Téarmaí Nollag (Christmas Terms in Irish) Posted by róislín on Dec 7, 2009 in Irish Language
The next of the non-stop seasonal festivities is upon us, and I must admit that there are some pretty clever fógraí le téamaí Nollag out there on TV. I saw a good one this morning in which a réinfhia [RAYN-EE-uh] and a míonótár [MEEN-oh-tawr] were sitting in a booth in a diner, debating what sort of things people could believe in. At least, that was the gist of it as far as I remember. An bhfaca tú féin é?
Ach rud aisteach, mar a tharlaíonns go minic le fógraí atá ar fheabhas – ní cuimhin liom cén táirge a bhí ann! But a funny thing that happens with really excellent ads – I forget what the product was!
Leid: fia [FEE-uh] deer
Gluais don chéad dá alt (thuas): aisteach [ASH-tyukh] strange; tarlaíonn [TAHR-lee-un] happens; feabhas [fyowss, that’s “ow” like US “cow” or “now”] excellence; ar fheabhas [err owss, note the “fh” is silent] excellent; is cuimhin [iss KIV-in] remember
táirge [TAWRzh-ig-yeh] product. The “eh” here standing for the short vowel sound as in English “pet” or Welsh “ie,” not for the Canadian or “Droll Yankee” drawn-out “ehhhh”. Note the extra syllable created by the “helping vowel” added between the “r” and the “g.” You may have noticed this already in other r-g combinations like “dearg” [DjAR-ug], “fearg” [FAR-ug], or “margadh” [MAR-uh-guh].
míonótár (I know it’s supposed to be a Christmas theme here, not miotaseolaíocht na Gréige, but, the réinfhia is the téamiocón (téama + iocón) for the ad under discussion. Just wanted to point out here also, especially for anyone getting beagán fadradharcach, that this is “míon-“ with an “i fada.” There is also a much more widely used prefix “mion-,” with an “i gairid” (short), that is used to make words like “mionrudaí” (details) and “mionsceitse” (thumb-nail sketch), srl. The “minotaur” is named after the Greek king whose name in Irish is “Míonós” [MEEN-ohss], so the long-i spelling is simply retained. Of course, my mind is wandering to the possibility of a “mionMhíonótár” (mini-Minotaur) but that requires even further suspension of díchreideamh.

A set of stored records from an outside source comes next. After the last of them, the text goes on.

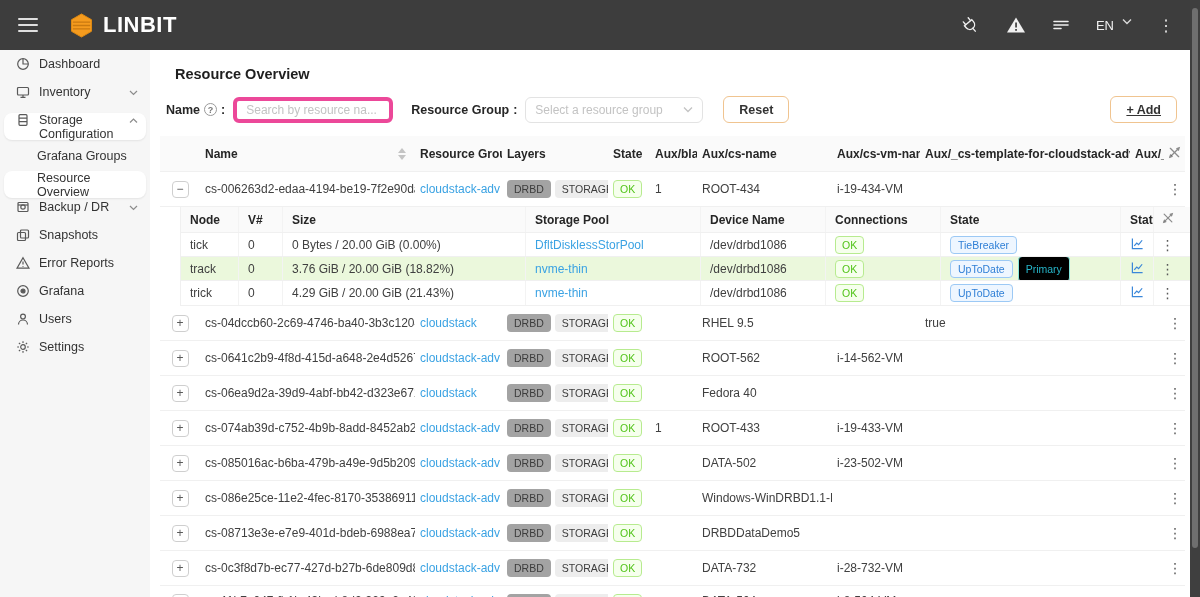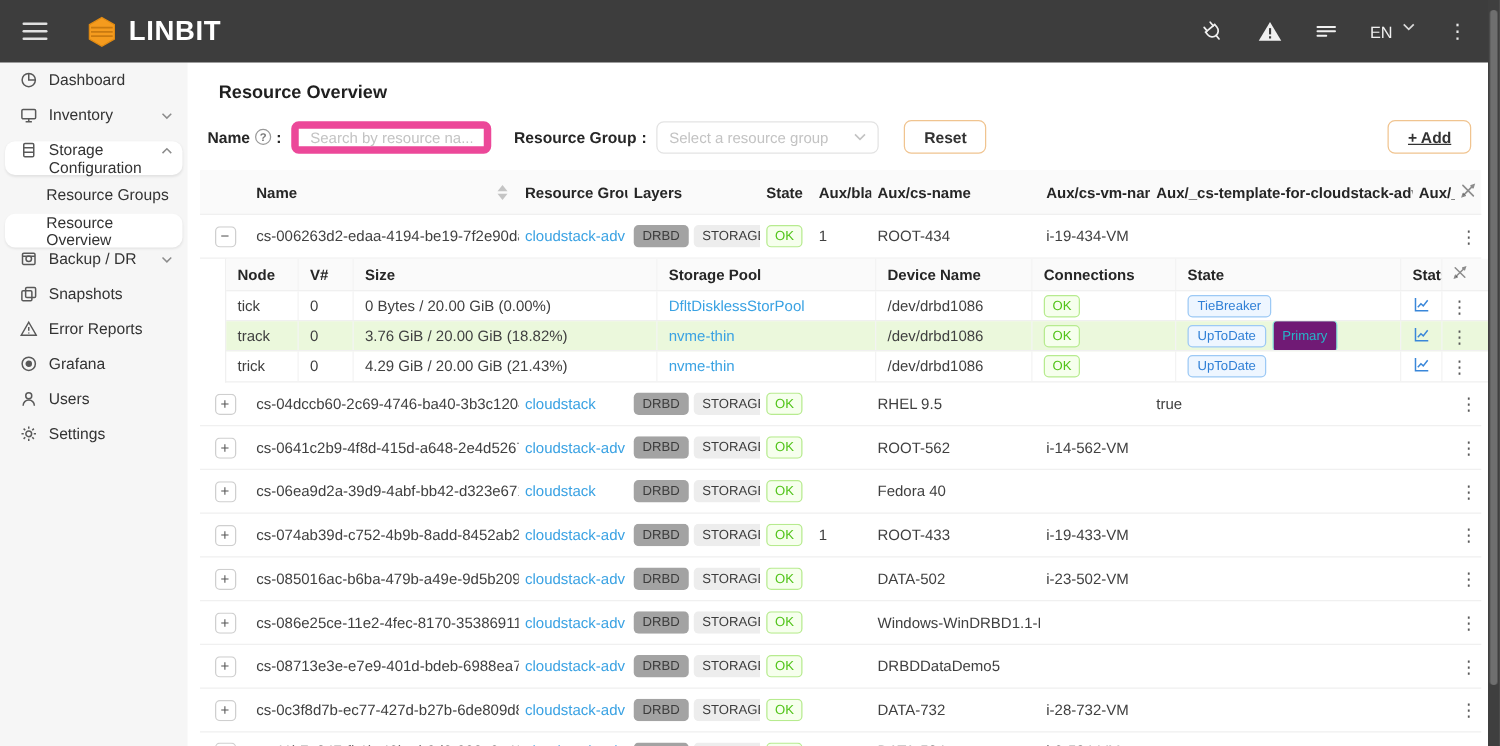"Search by resource na..." .finput { border: 6px solid #ec4899 -> 4px solid #ec4899 }
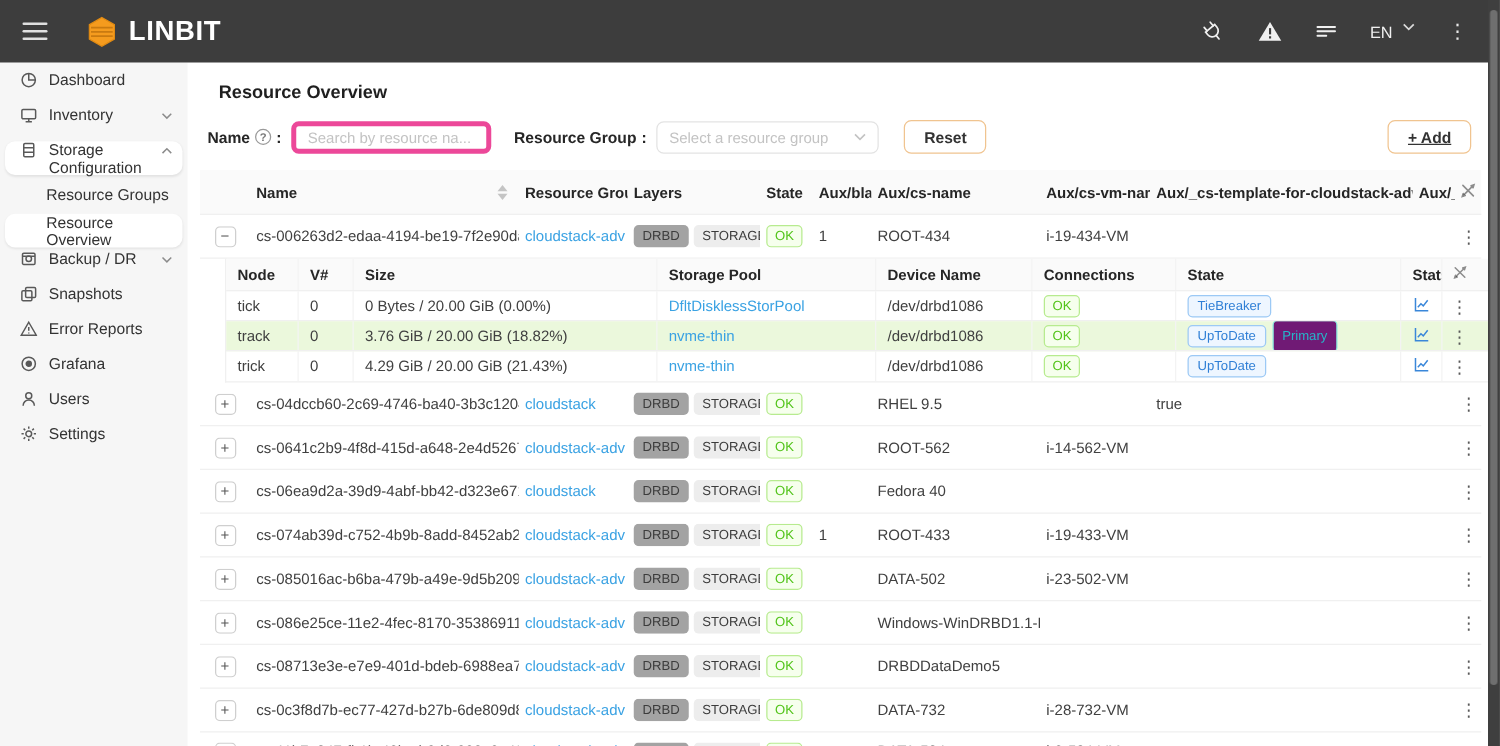"Resource Groups" span { text: Resource -> Grafana }
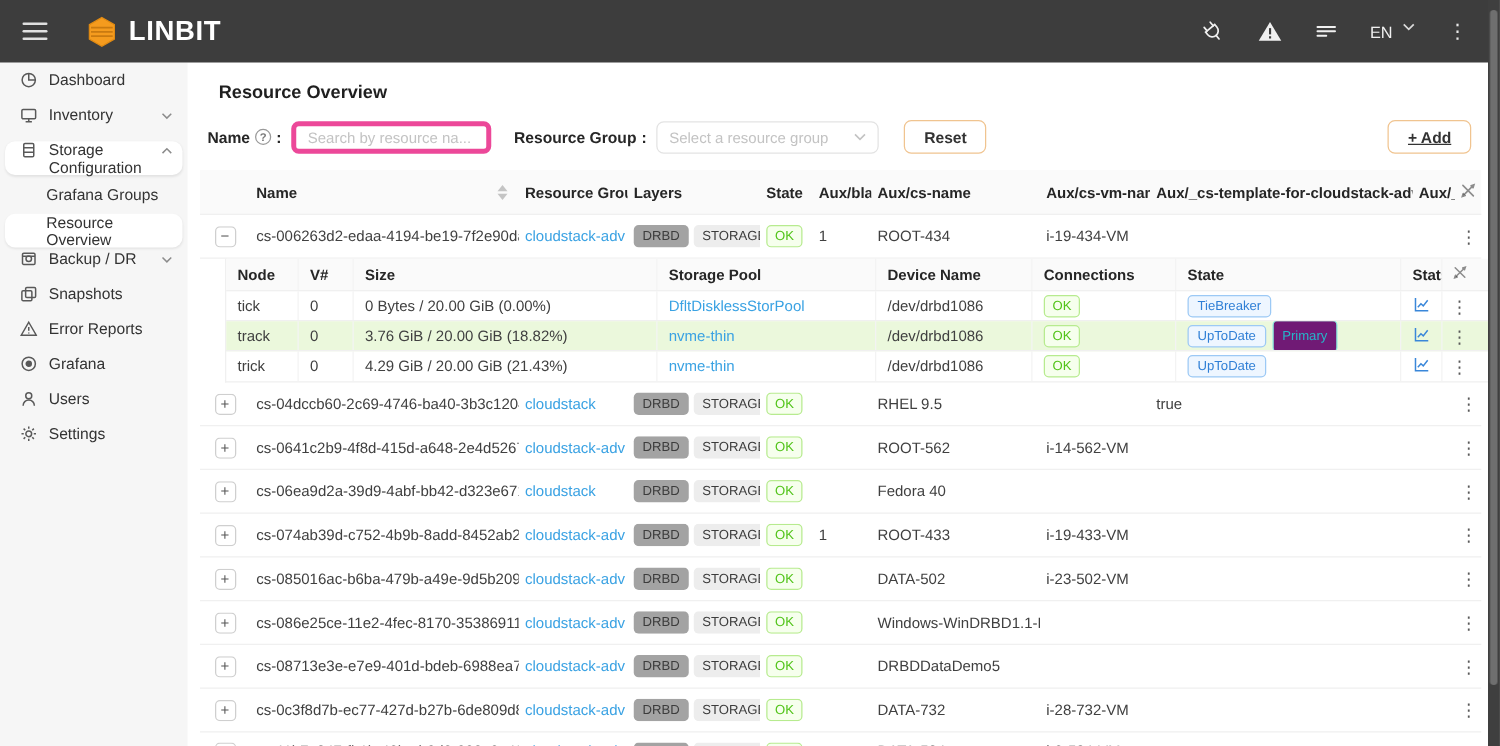"Primary" .tag-cyan { background: #701a75 -> #000000 }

Bhuel, sin dhá dtrian (two-thirds) den bhlag agus téarma amháin Nollag ann — réinfhia. For a wrap <osna>, let’s just go over the forms of the word for Christmas itself and save more goodies (like carol, pudding, and tree) for an chéad bhlag eile.
An Nollaig [un NUL-ik] (the) Christmas; that definite article (“an“) will show up in a few, but not most of the other Christmas phrases.
Nollag [NUL-uk] of Christmas, as in “cárta Nollag,” a Christmas card.
Mí na Nollag [mee nuh NUL-uk] December, lit. the month of Christmas
Nóta 1: I’ve been looking for years to see if there was an Irish spelling for Hanukkah, Ramadan, Dhu al-Hijjah, or Kwanzaa. “Hanukkah” and “Ramadan” were finally confirmed as being the official Irish forms as well (in a 2005 Irish religious dictionary) and I’ve yet to see anything official for Kwanzaa or Dhu al-Hijjah, ní nach ionadh.
Nóta 2: By the way, I think I got the theme of the TV ad right. I was ag iltascáil de luas nimhe le rudaí a chríochnú i ndiaidh a bheith tinn ar feadh seachtaine and basically saw the ad “as coirnéal mo shúile” and paid attention to it out of “as cúilín m’inchinne.”
Gluais do Nóta a Dó: il-, multi-; de luas nimhe, at a furious pace; i ndiaidh, after; ar feadh [err fa] for; cúilín, little nook (I’d like to say “nookeen” but I’m not sure there’s a precedent in Hiberno-English!); inchinn, brain.